Burns's next PBS project is The Dust Bowl, an examination of the impact of the Great Depression of the Thirties on America's Great Plains. Kerger terms it "the greatest environmental disaster in our history".
A PBS documentary on sprinter Jesse Owens, who won four gold medals at the 1936 Berlin Olympics, will coincide with the 2012 London Olympics, and The Amish, an observational series by UK director David Belton, will be shown in Britain on Sunday after a long-process of winning the trust of the withdrawn Anabaptist community.

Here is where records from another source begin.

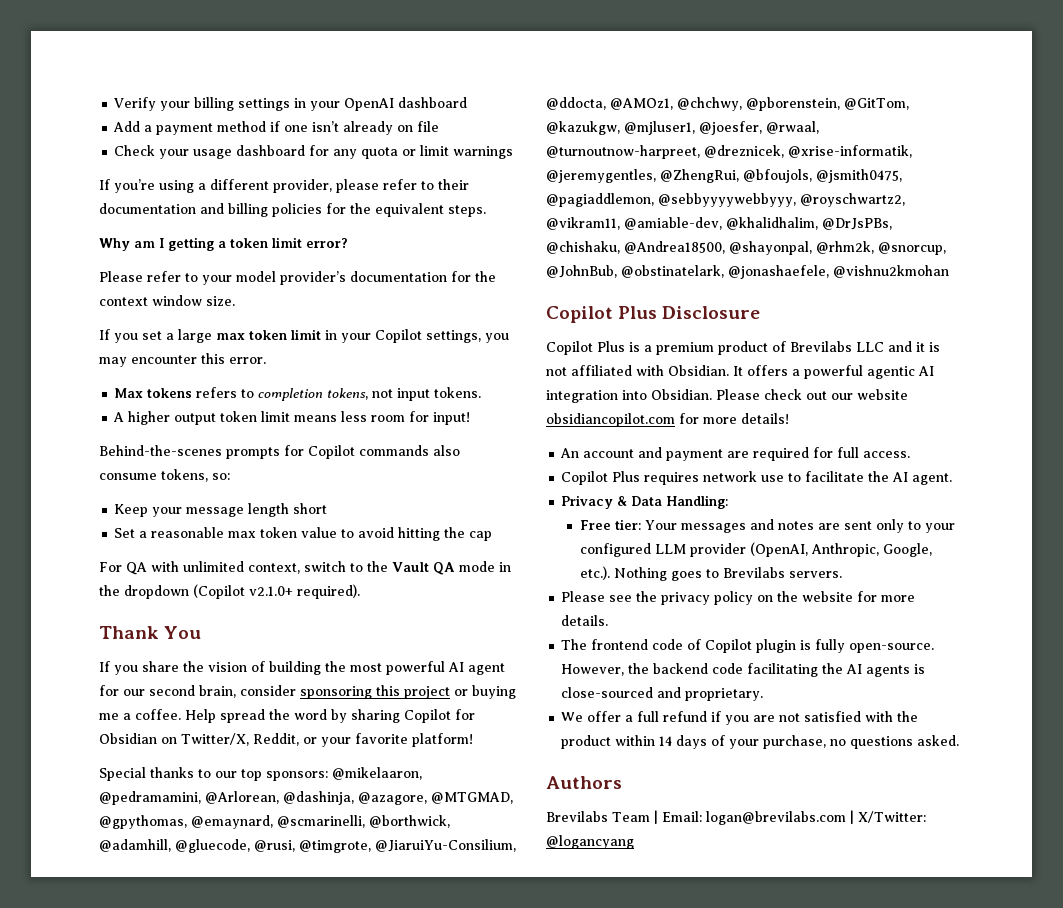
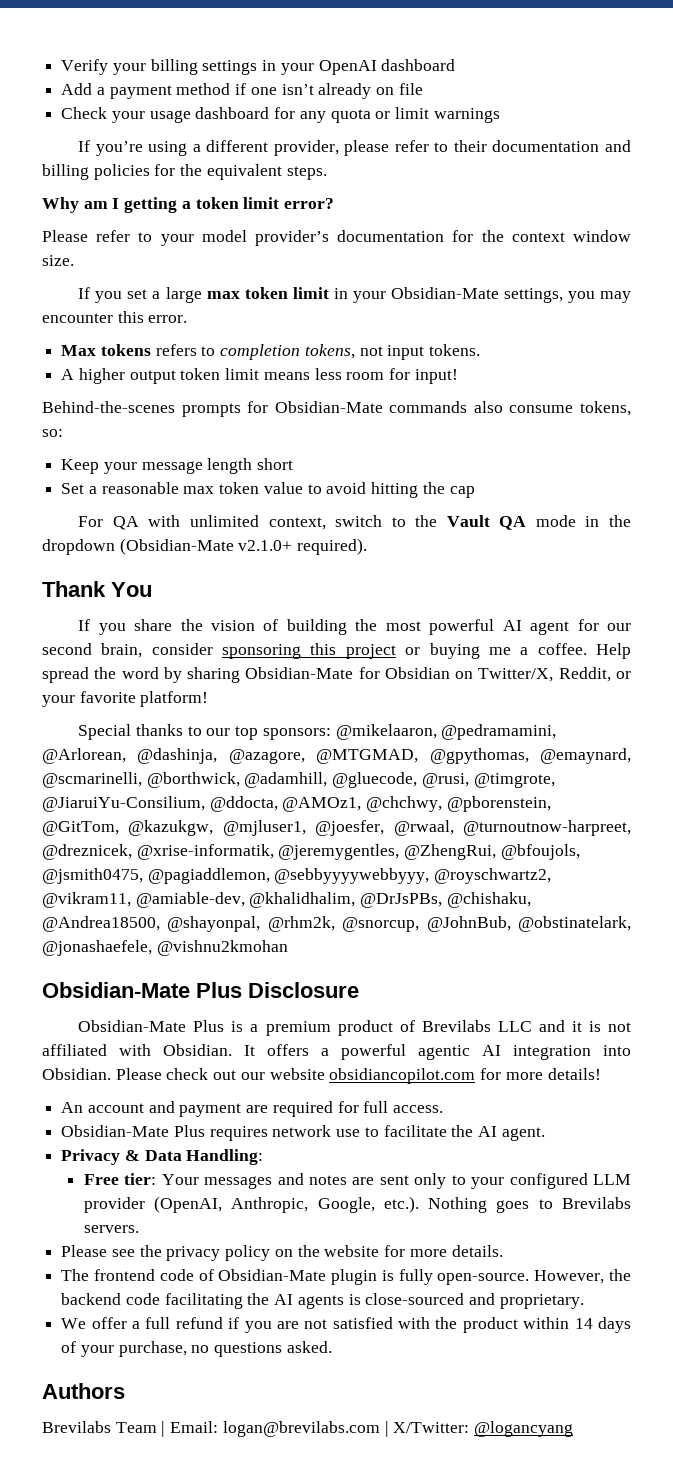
- If you set a large max token limit in your Copilot settings, you may encounter this error.
+ If you set a large max token limit in your Obsidian-Mate settings, you may encounter this error.
- Behind-the-scenes prompts for Copilot commands also consume tokens, so:
+ Behind-the-scenes prompts for Obsidian-Mate commands also consume tokens, so:
- For QA with unlimited context, switch to the Vault QA mode in the dropdown (Copilot v2.1.0+ required).
+ For QA with unlimited context, switch to the Vault QA mode in the dropdown (Obsidian-Mate v2.1.0+ required).
- Help spread the word by sharing Copilot for Obsidian on Twitter/X, Reddit, or your favorite platform!
+ Help spread the word by sharing Obsidian-Mate for Obsidian on Twitter/X, Reddit, or your favorite platform!
- Copilot Plus Disclosure
+ Obsidian-Mate Plus Disclosure
- Copilot Plus is a premium product of Brevilabs LLC and it is not affiliated with Obsidian.
+ Obsidian-Mate Plus is a premium product of Brevilabs LLC and it is not affiliated with Obsidian.
- Copilot Plus requires network use to facilitate the AI agent.
+ Obsidian-Mate Plus requires network use to facilitate the AI agent.
- The frontend code of Copilot plugin is fully open-source.
+ The frontend code of Obsidian-Mate plugin is fully open-source.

PBS's news and current affairs coverage should woo UK viewers. Its hour-long flagship, NewsHour, is an analytic alternative to the partisan sound bites of much US broadcast news. Frontline, which produced an analysis of News International's phone-hacking, is entirely funded by philanthropists (who contribute some 60 per cent of the PBS budget, alongside 25 per cent in corporate sponsorship and 15 per cent from the federal government). An investigation of the global economy, Money, Power and Wall Street will be shown here next month.
Public funding means PBS – a network of local stations in the US – can be attacked by Republicans as too liberal. Kerger says it is also accused of being too conservative. "In the States people are tending to gravitate towards news programmes that reflect their point of view," she says. "[But] we understand the difference between news and point of view."
Science shows such as Nova, have attracted younger audiences. That's important, Kerger says, because "so much of the future jobs market is going to be related to science and technology skills".
PBS cannot compete with the BBC in this country, and nor would it try to do so, but it does offer a similar hallmark of quality and a welcome new insight into American life.